EXERCISE
Scan the records below for the line with "- Scripts use ./cache for TORCH_HOME." and the line with "Scripts like ./utils/optical-flow-feature-extractor.py". Repeat those two lines and every line between them exactly, and nothing else.

[[ LISTED RECORDS open ]]

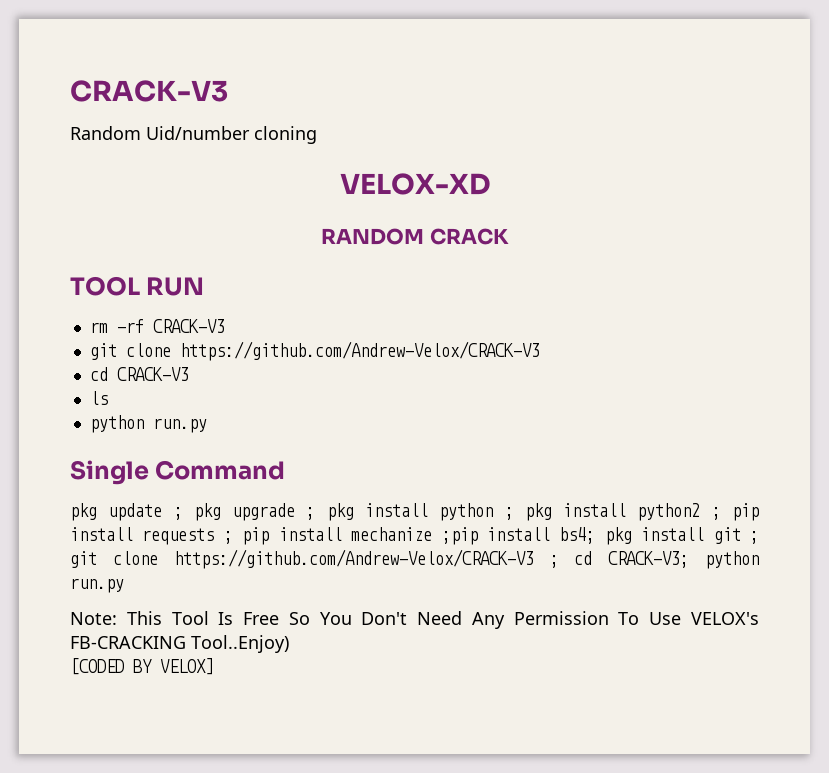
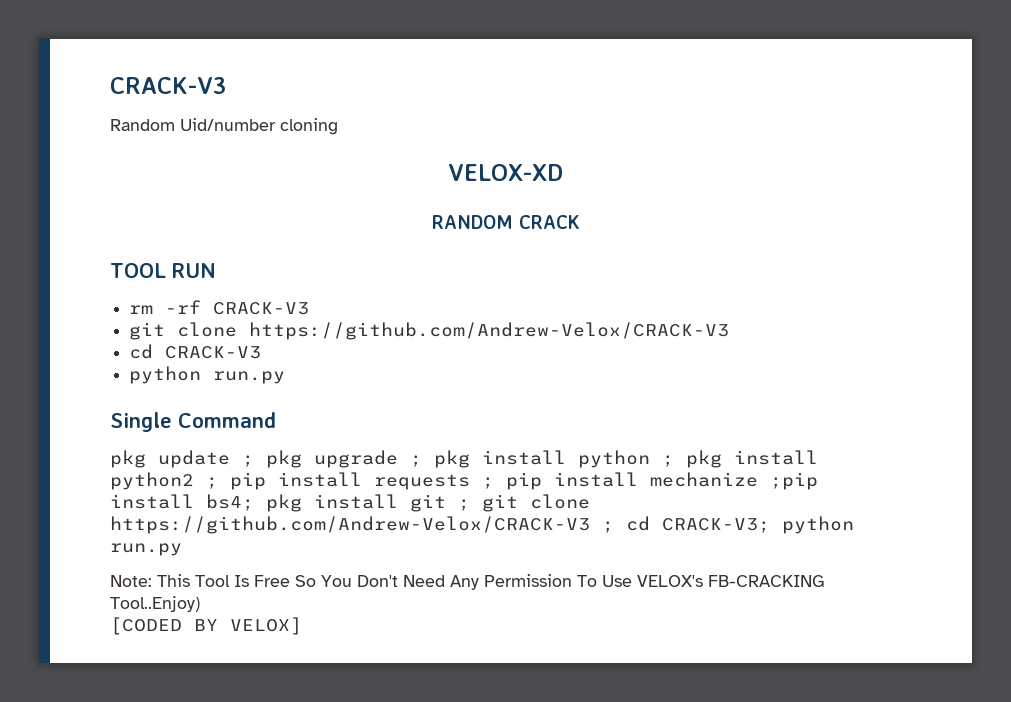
  cd CRACK-V3
- ls

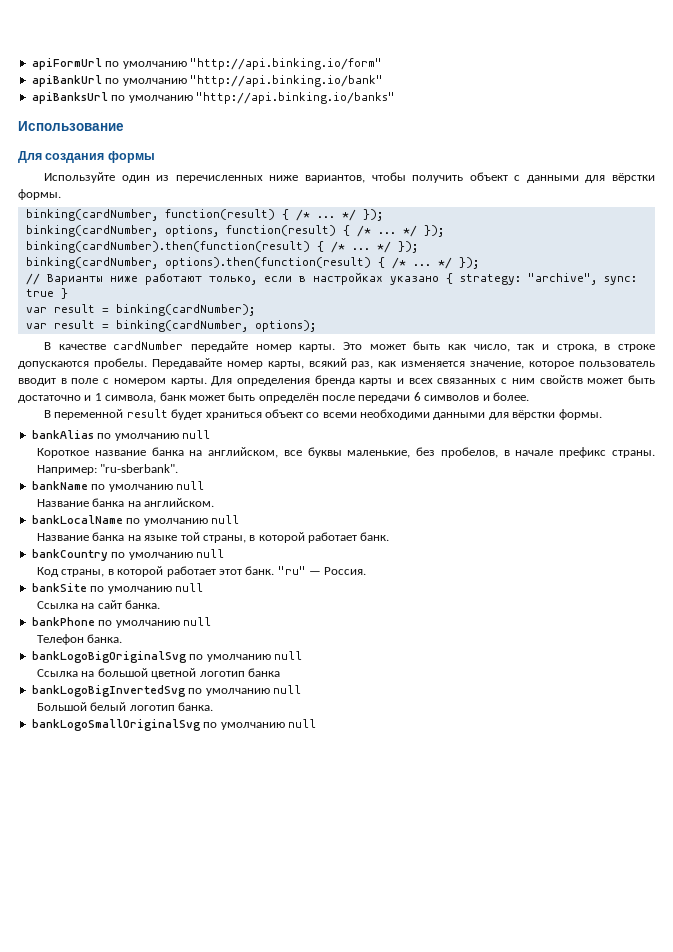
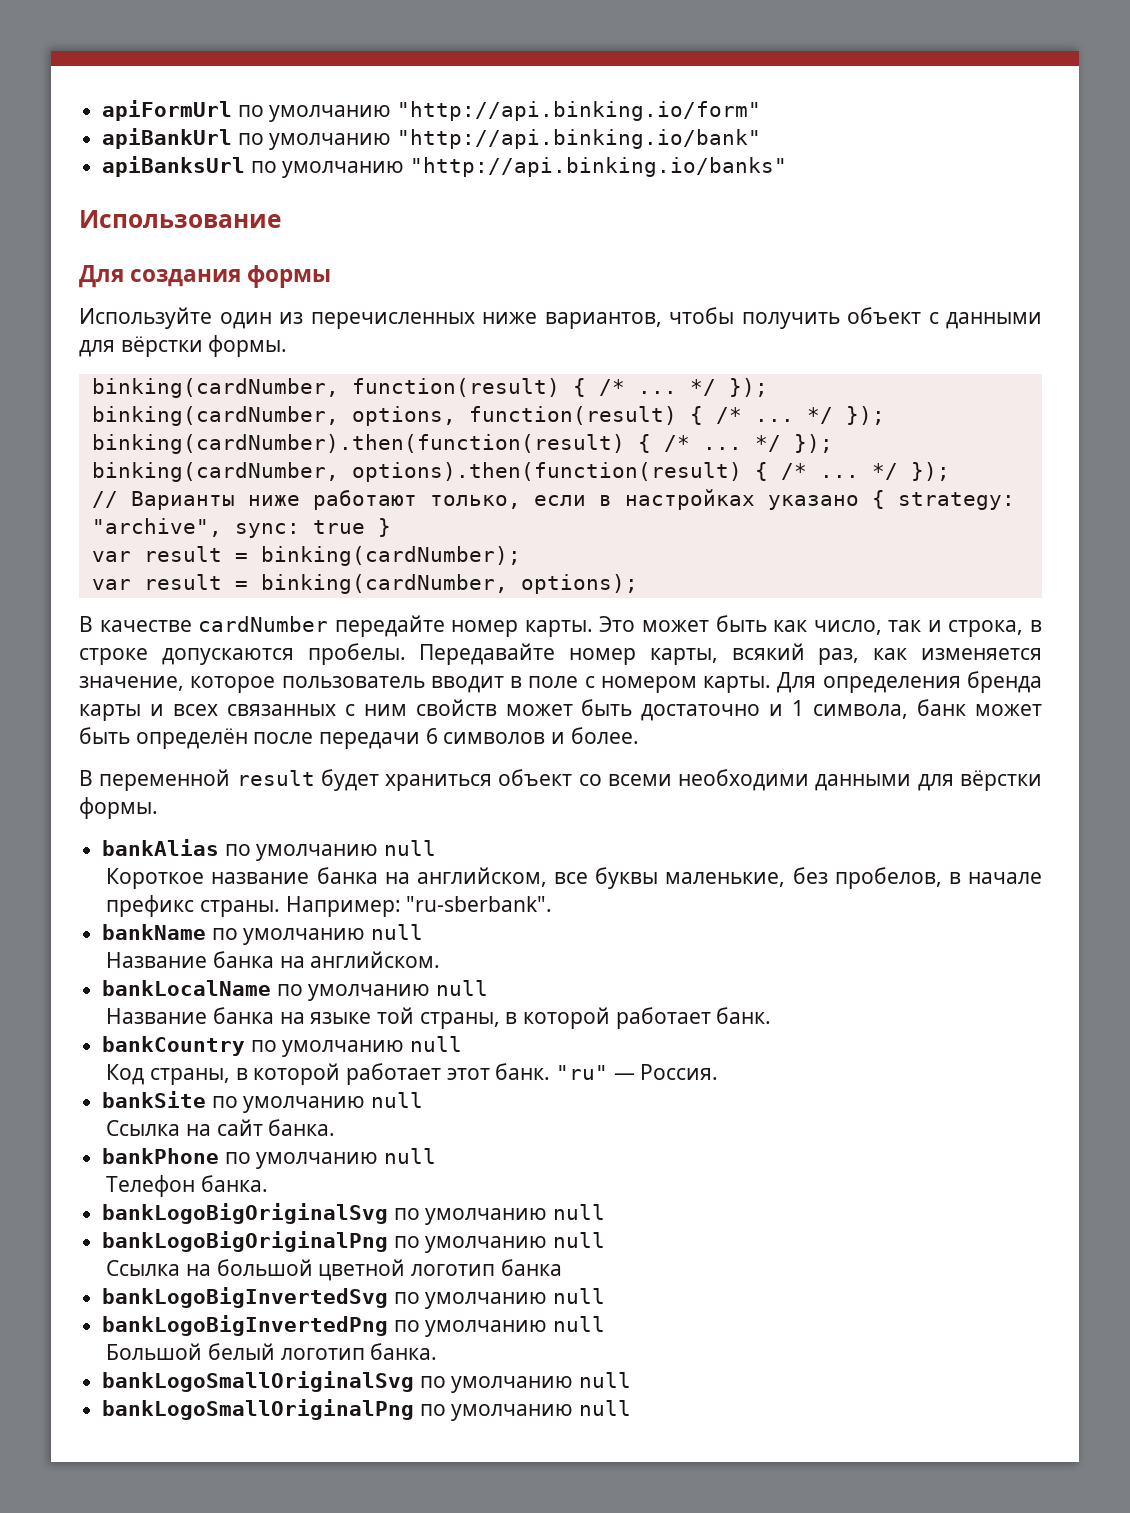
+ bankLogoBigOriginalPng по умолчанию null
+ bankLogoBigInvertedPng по умолчанию null
+ bankLogoSmallOriginalPng по умолчанию null

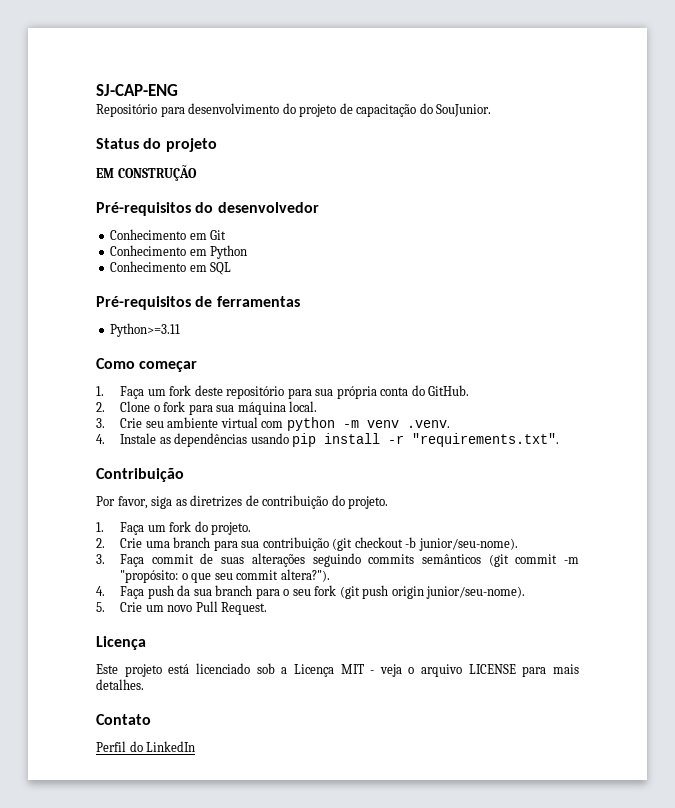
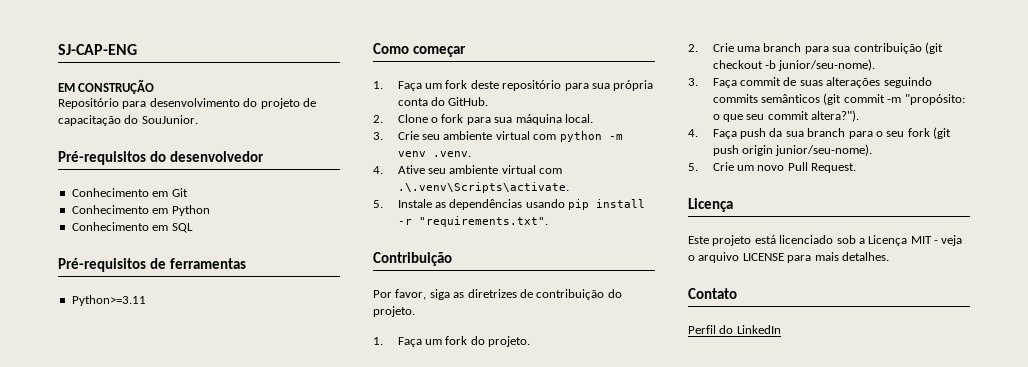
+ EM CONSTRUÇÃO
- Status do projeto
- EM CONSTRUÇÃO
- 4. Instale as dependências usando pip install -r "requirements.txt".
+ 4. Ative seu ambiente virtual com .\.venv\Scripts\activate.
+ 5. Instale as dependências usando pip install -r "requirements.txt".

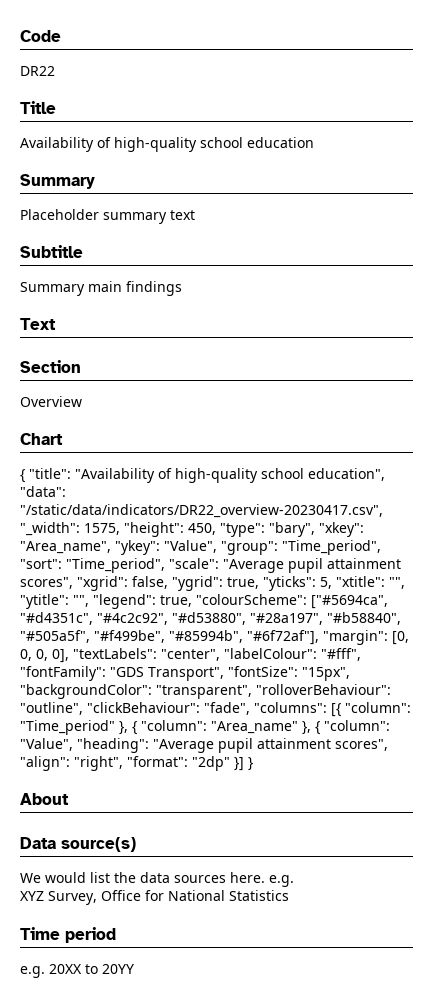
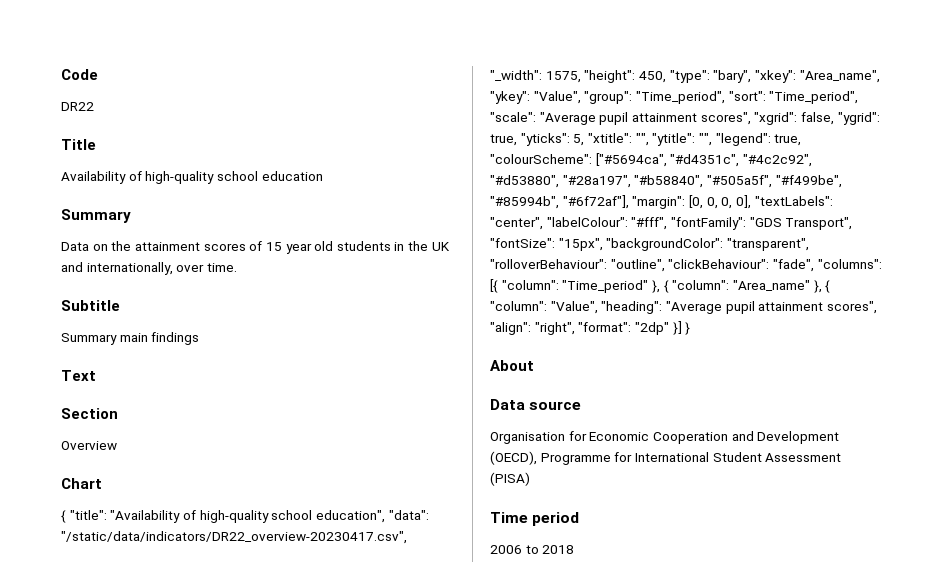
- Placeholder summary text
+ Data on the attainment scores of 15 year old students in the UK and internationally, over time.
- Data source(s)
- We would list the data sources here. e.g.
- XYZ Survey, Office for National Statistics
+ Data source
+ Organisation for Economic Cooperation and Development (OECD), Programme for International Student Assessment (PISA)
  Time period
- e.g. 20XX to 20YY
+ 2006 to 2018

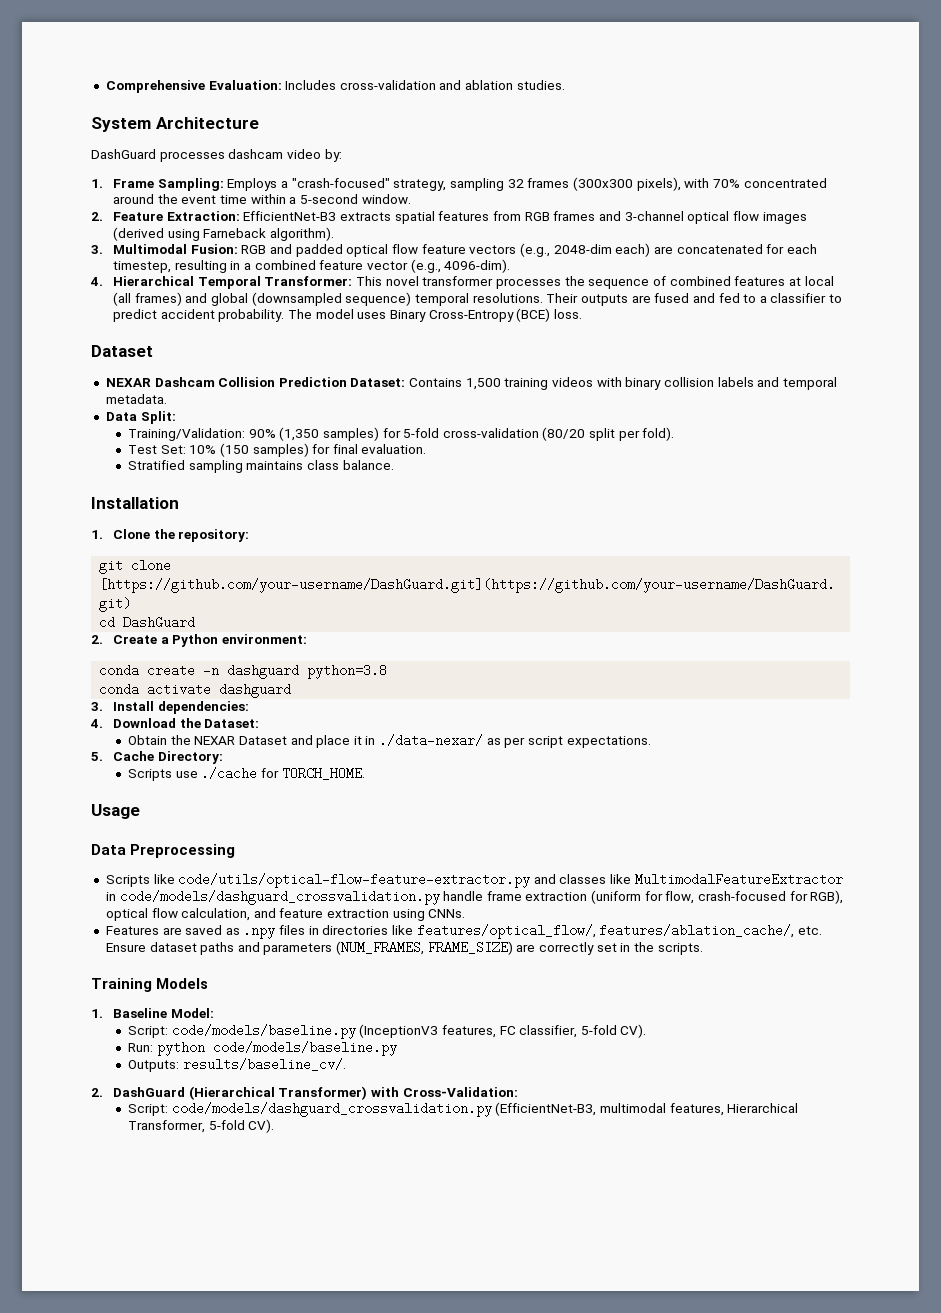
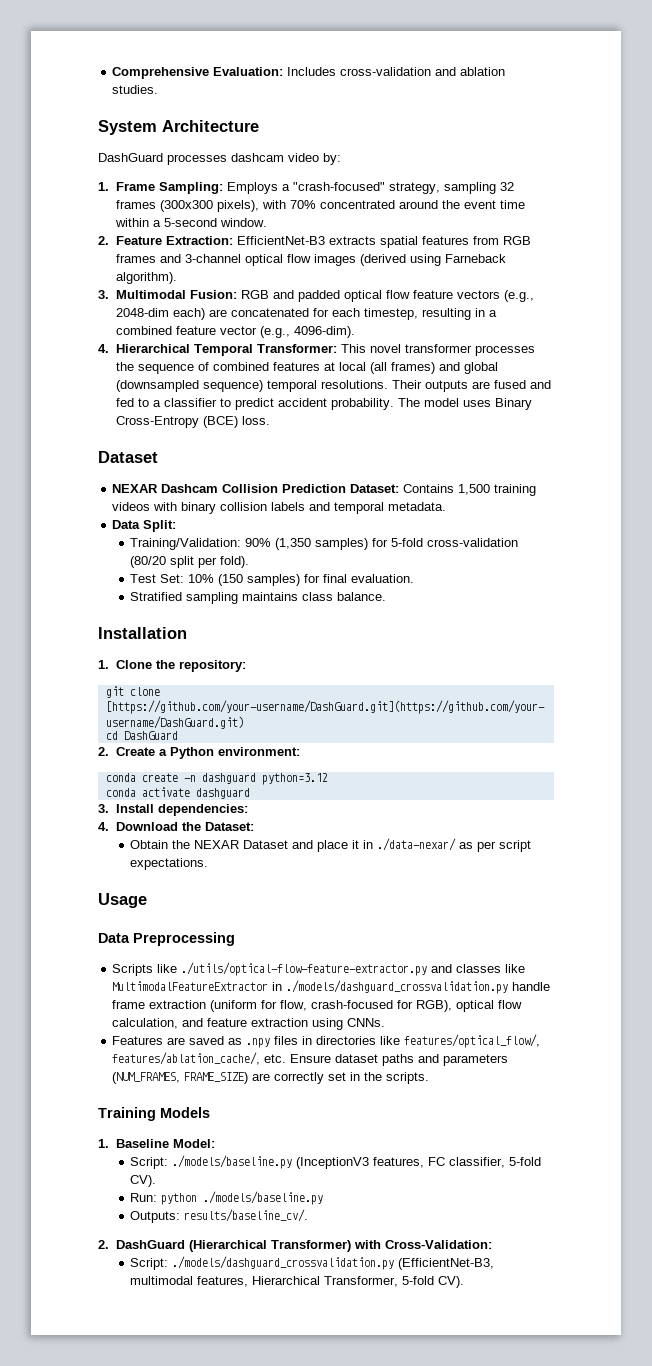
- conda create -n dashguard python=3.8
+ conda create -n dashguard python=3.12
- 5. Cache Directory:
- Scripts use ./cache for TORCH_HOME.
- Scripts like code/utils/optical-flow-feature-extractor.py and classes like MultimodalFeatureExtractor in code/models/dashguard_crossvalidation.py handle frame extraction (uniform for flow, crash-focused for RGB), optical flow calculation, and feature extraction using CNNs.
+ Scripts like ./utils/optical-flow-feature-extractor.py and classes like MultimodalFeatureExtractor in ./models/dashguard_crossvalidation.py handle frame extraction (uniform for flow, crash-focused for RGB), optical flow calculation, and feature extraction using CNNs.
- Script: code/models/baseline.py (InceptionV3 features, FC classifier, 5-fold CV).
+ Script: ./models/baseline.py (InceptionV3 features, FC classifier, 5-fold CV).
- Run: python code/models/baseline.py
+ Run: python ./models/baseline.py
- Script: code/models/dashguard_crossvalidation.py (EfficientNet-B3, multimodal features, Hierarchical Transformer, 5-fold CV).
+ Script: ./models/dashguard_crossvalidation.py (EfficientNet-B3, multimodal features, Hierarchical Transformer, 5-fold CV).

[[ LISTED RECORDS closed ]]

REPLY TO THE TASK
- Scripts use ./cache for TORCH_HOME.
- Scripts like code/utils/optical-flow-feature-extractor.py and classes like MultimodalFeatureExtractor in code/models/dashguard_crossvalidation.py handle frame extraction (uniform for flow, crash-focused for RGB), optical flow calculation, and feature extraction using CNNs.
+ Scripts like ./utils/optical-flow-feature-extractor.py and classes like MultimodalFeatureExtractor in ./models/dashguard_crossvalidation.py handle frame extraction (uniform for flow, crash-focused for RGB), optical flow calculation, and feature extraction using CNNs.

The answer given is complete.